Simon pulled himself into a crouch, every muscle in his body tense. Barely had he got into his new position when three men ran into the hall from one of the side tunnels. Simon sprung to his feet and drew his sword, afraid of these men. The men didn't hesitate or pause in the least. They surrounded him and trapped him from running. Alarmed, Simon made a show of charging the weakest looking man, but instead of giving ground as Simon expected, the man drew his short, broad bladed sword and crossed with Simon.

Simon felt the strength and speed of his opponent in that single stroke and backed off, but the man didn't let him. He came at him again, sweeping his sword through the air to clash on Simon's parrying stroke. As he fought with this man he saw out of the corner of one eye, one of the other men had drawn his sword and was closing in. he tried to step back the other way and felt a sword point pressed against his back. He was trapped. He couldn't move. He'd lost and he could do nothing about it.

He sheathed his sword and dropped his hands to his sides. All three men put their sword points against him, one on the back, one on his chest and one on his neck. He kept very still and looked anxiously at the two men he could see.

After a moment the one man who had been fighting him and had his sword to his neck, sheathed his sword and took hold of Simon's wrists. The other two men stepped slightly back, but still pointed their swords at him. Quickly the first man pulled Simon's arms behind his back and held them firmly there for a moment. He heard the man behind him sheath his sword and then he felt his wrists taken from the first man.

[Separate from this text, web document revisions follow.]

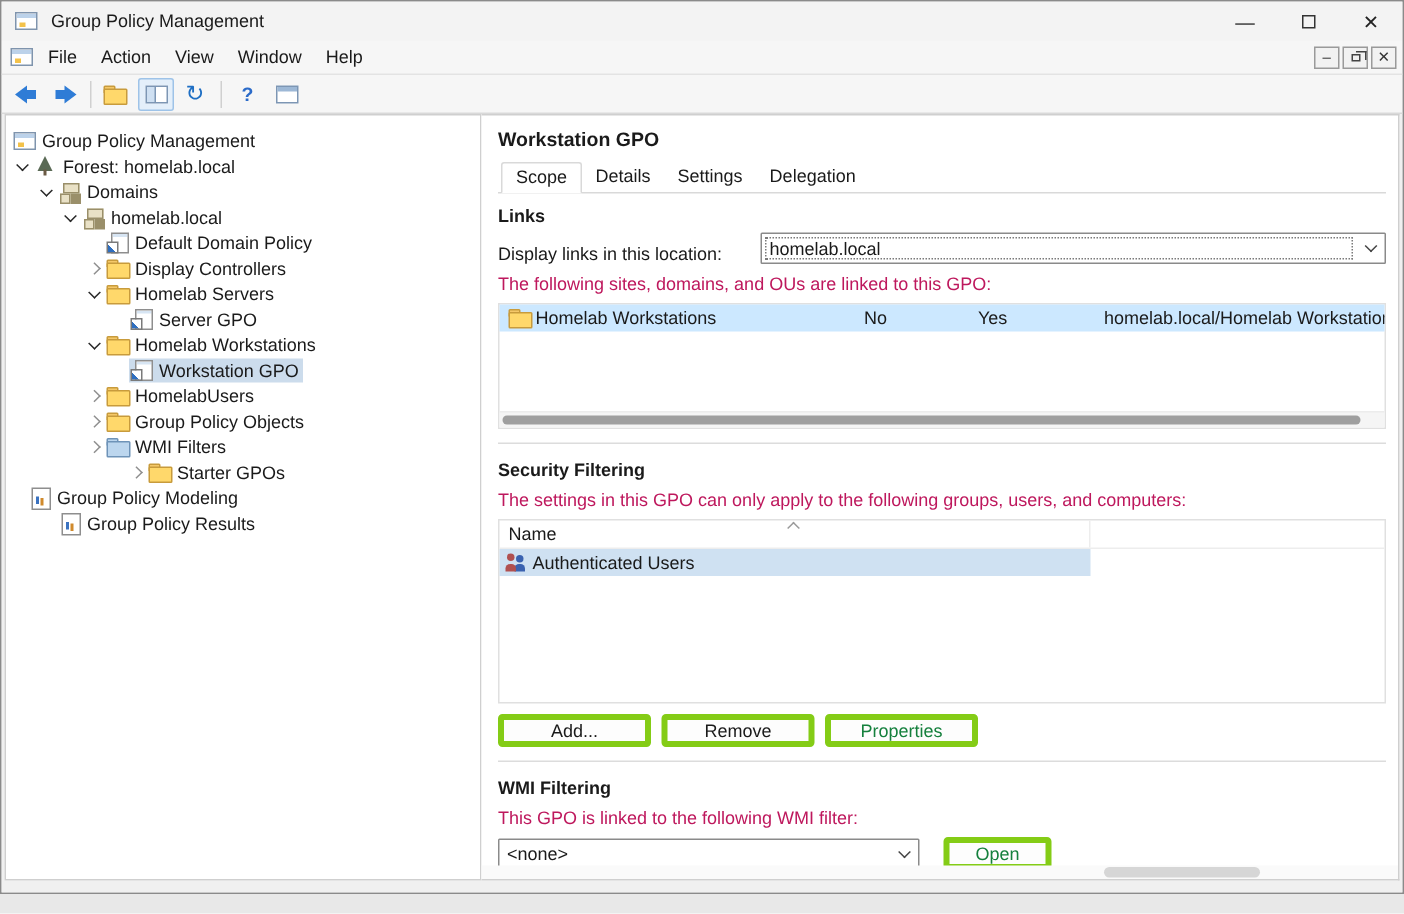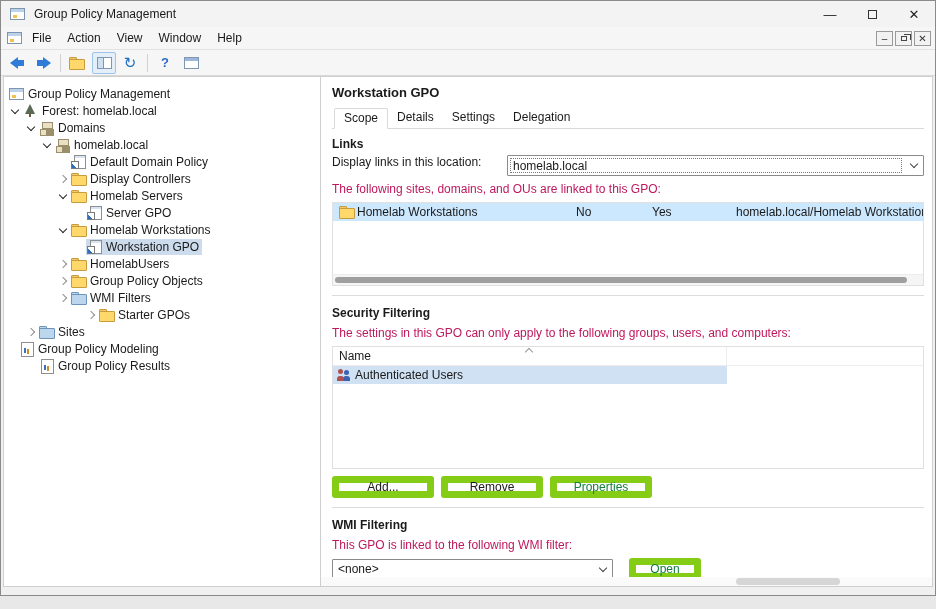--- a/index.html
+++ b/index.html
@@ -126,7 +126,7 @@
   .section { border-top: 1px solid #dcdcdc; margin-top: 9px; padding-top: 2px; }
   .intro-text { margin: 6px 0 6px 0; color: #be185d; }
 
-  .field-row { display: flex; align-items: flex-start; margin-top: 1px; }
+  .field-row { display: flex; align-items: flex-end; margin-top: 1px; }
   .field-label { width: 175px; flex: 0 0 auto; }
   .combo { height: 21px; border: 1px solid #8a8a8a; background: #fff; display: flex; align-items: stretch; border-radius: 1px; }
   .combo.grow { flex: 1; }

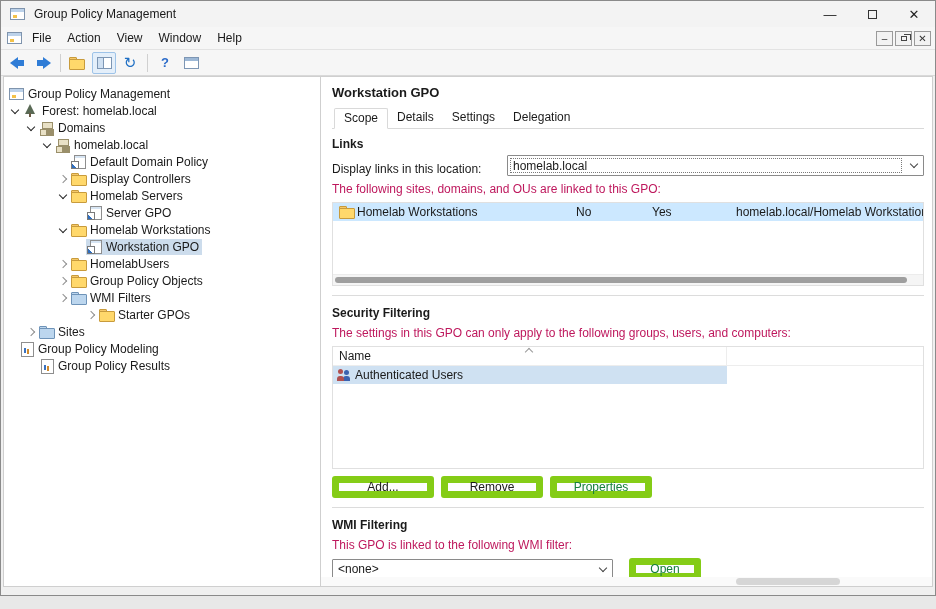--- a/index.html
+++ b/index.html
@@ -340,13 +340,6 @@
           </span>
       </div>
 
-      <div class="trow" style="padding-left:20px">
-        <span class="exp e-right"></span>
-        <span class="hl">
-            <span class="ticon i-folder blue"></span>
-            <span class="tlabel">Sites</span>
-          </span>
-      </div>
 
       <div class="trow" style="">
         <span class="exp e-none"></span>

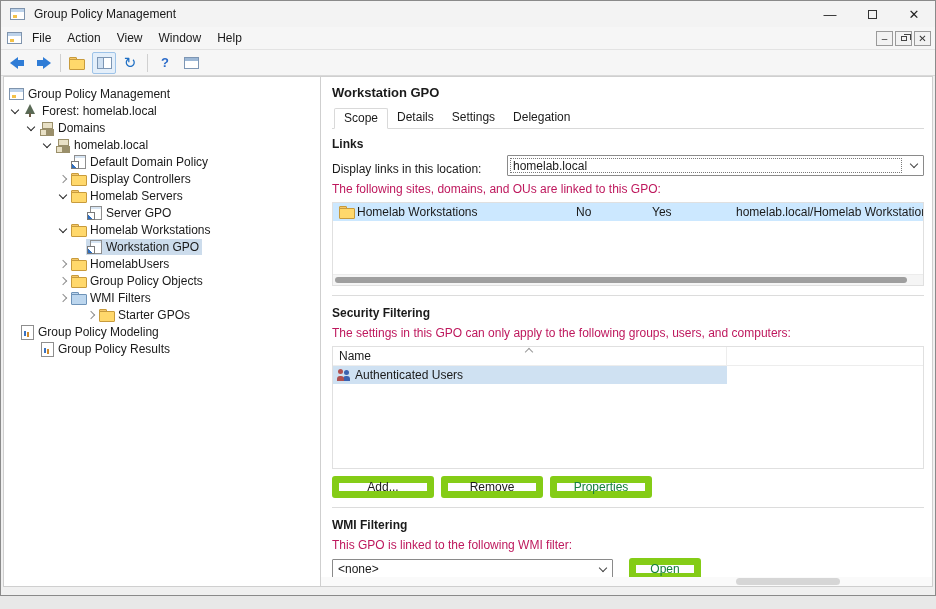--- a/index.html
+++ b/index.html
@@ -154,7 +154,7 @@
 
   .btn-row { display: flex; gap: 7px; margin-top: 7px; }
   .btn {
-    width: 102px; height: 22px; background: #fdfdfd; border: 7px solid #84cc16; border-radius: 3px;
+    width: 102px; height: 22px; background: #fdfdfd; border: 4px solid #84cc16; border-radius: 3px;
     display: flex; align-items: center; justify-content: center; cursor: pointer; font-size: 12px;
   }
   .btn.disabled { color: #15803d; cursor: default; }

'Ok Tom,' the first man spoke quietly. 'Take him through.'

Instantly he was pushed roughly out of the hall and down one of the tunnels. They turned several corners and eventually they entered a small chamber with a heavy stone door. When all of them were in, the first man closed the door and hung a lantern up on a hook, high above the door. He uncovered it and let the full light stream across the stone floor, walls and roof, also revealing that the three men were well armed.

'Who are you?' the first man demanded of him as Tom turned him to face the speaker and the brown haired man who still had his sword in his hand.

Simon didn't know what to do. He had no idea who these men were or what they wanted. At last he stumbled over the words, 'I, I'm called Simon.'

'And what are you doing here Simon?' the first man continued. He was calm and his voice sounded gentle, but Simon felt afraid of him all the same.

'The boat got a leak,' he answered quickly.

'I don't mean like that,' the man stopped him. 'I mean, why are you here? Why are you in the tunnels?'

'I, I don't know,' Simon faltered. 'We found a cave and door and I…' he paused awkwardly.

'We?' the man queried. 'Who's 'we'?'

Again Simon didn't know what to say. He didn't want to reveal his friends to these men and yet he didn't know any reason why not to, except that they were aggressive. 'There's no one else here,' he lied at last, but it was too late.

'Terry?' the man murmured looking at the brown haired man with his sword drawn.

Terry stepped forward and pressed the tip of his sword against Simon's unprotected chest.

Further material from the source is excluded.